Solid state NMR study of nanodiamond surface chemistry

Marc Dubois; Katia Guérin; Nicolas Batisse; Elodie Petit; André Hamwi; Naoki Komatsu; Hayat Kharbache; Pascal Pirotte; Francis Masin

doi:10.1016/j.ssnmr.2011.10.003

Solid state NMR study of nanodiamond surface chemistry

Solid State Nucl Magn Reson. 2011 Nov;40(4):144-54. doi: 10.1016/j.ssnmr.2011.10.003. Epub 2011 Nov 18.

Authors

Marc Dubois¹, Katia Guérin, Nicolas Batisse, Elodie Petit, André Hamwi, Naoki Komatsu, Hayat Kharbache, Pascal Pirotte, Francis Masin

Affiliation

¹ Clermont Université, UBP, Laboratoire des Matériaux Inorganiques (UMR CNRS 6002), 24, Avenue des Landais, 63177 Aubière, France. marc.dubois@univ-bpclermont.fr

PMID: 22119523
DOI: 10.1016/j.ssnmr.2011.10.003

Abstract

Solid state NMR measurements using 13C, 1H and 19F nuclei (MAS, CP-MAS) underline the surface chemistry of nanodiamonds from different synthesis (detonation, high pressure high temperature and shock compression).

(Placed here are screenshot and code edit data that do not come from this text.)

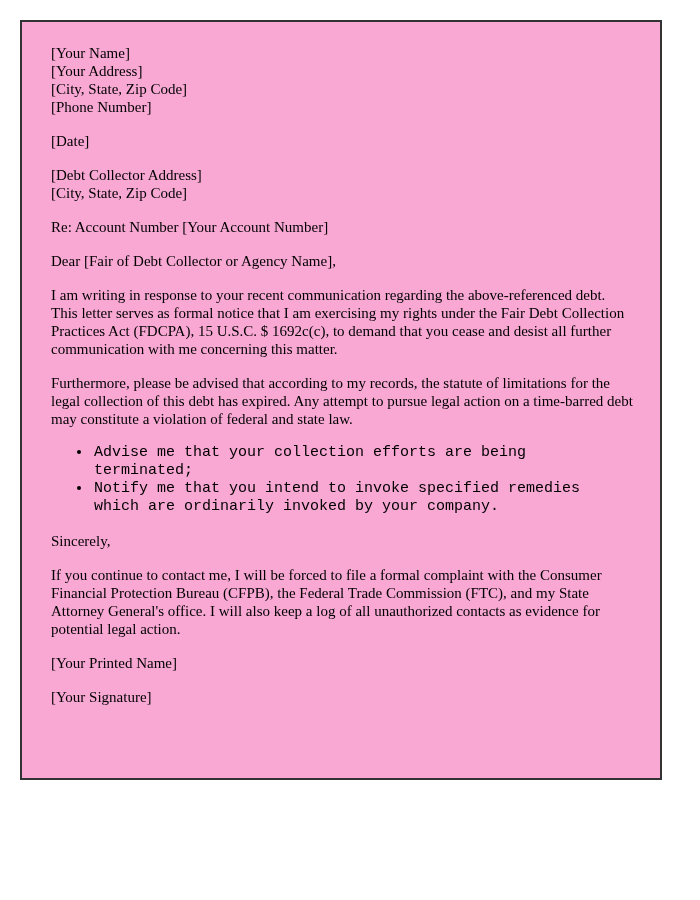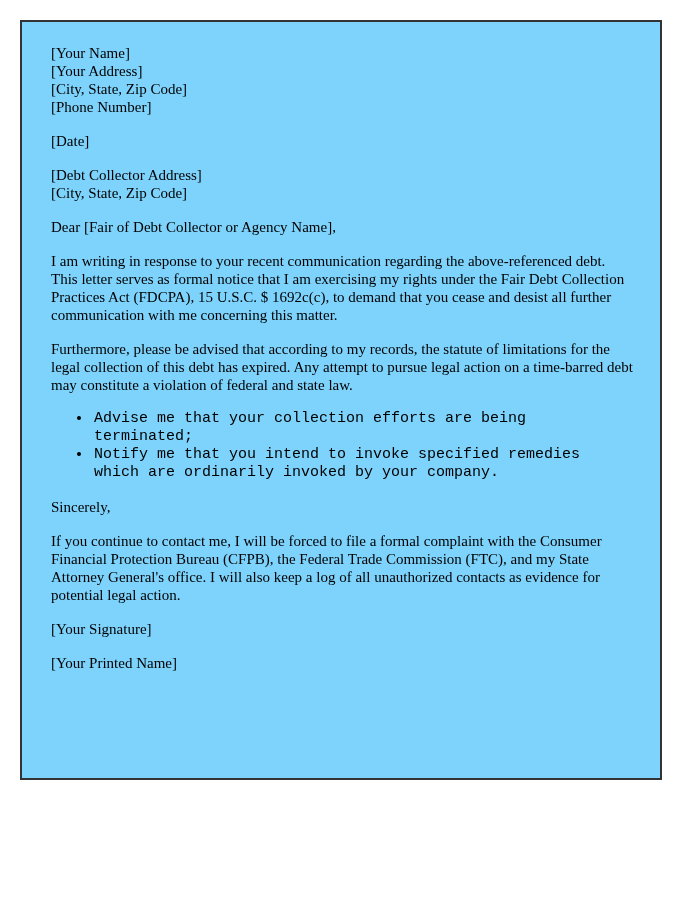--- a/index.html
+++ b/index.html
@@ -22,7 +22,7 @@
     height: 760px;
     box-sizing: border-box;
     border: 2px solid #333333;
-    background: #7dd3fc;
+    background: #f9a8d4;
     padding: 22px 26px 0 29px;
     font-size: 15px;
     line-height: 18px;

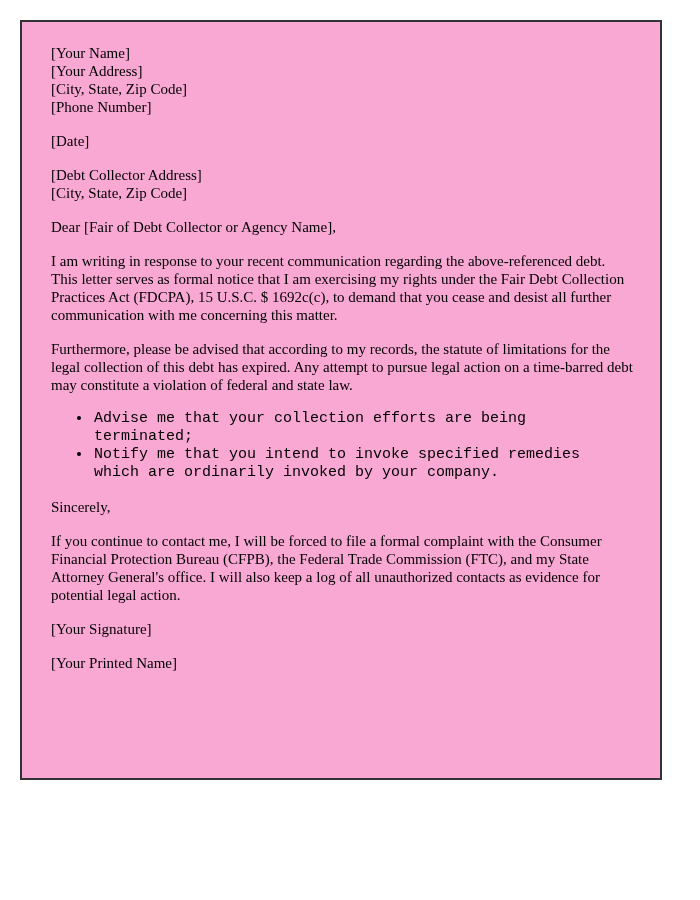--- a/index.html
+++ b/index.html
@@ -57,6 +57,7 @@
     <div>[City, State, Zip Code]</div>
   </div>
 
+  <p>Re: Account Number [Your Account Number]</p>
 
   <p>Dear [Fair of Debt Collector or Agency Name],</p>
 

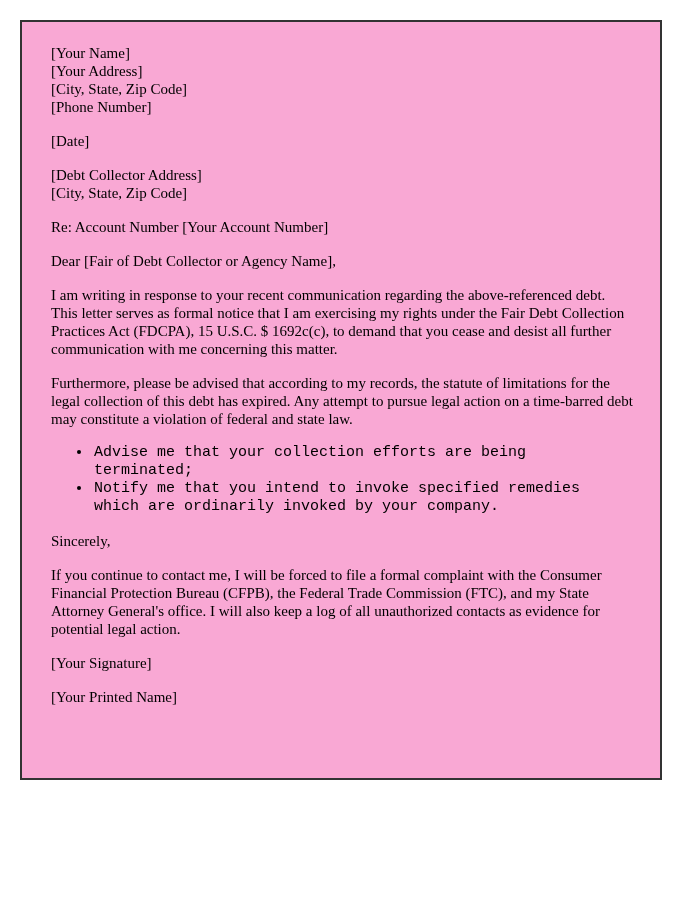--- a/index.html
+++ b/index.html
@@ -75,9 +75,9 @@
 
   <p>If you continue to contact me, I will be forced to file a formal complaint with the Consumer Financial Protection Bureau (CFPB), the Federal Trade Commission (FTC), and my State Attorney General's office. I will also keep a log of all unauthorized contacts as evidence for potential legal action.</p>
 
+  <p>[Your Printed Name]</p>
+
   <p>[Your Signature]</p>
-
-  <p>[Your Printed Name]</p>
 
 </div>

The comparison of the spin-lattice relaxation times T1 and physicochemical characterization (spin densities of dangling bonds, specific surface area and Raman and infrared spectroscopies) for the various samples, as synthesized, chemically purified and fluorinated allows the nature and the location of the various groups, mainly C-OH, C-H and C-F to be investigated. C-OH groups are located only on the surface whereas C-H and dangling bonds seem to be distributed in the whole volume. Fluorination was studied as a chemical treatment for purification and change of the hydrophobicity through the conversion of the C-OH groups into covalent C-F bonds.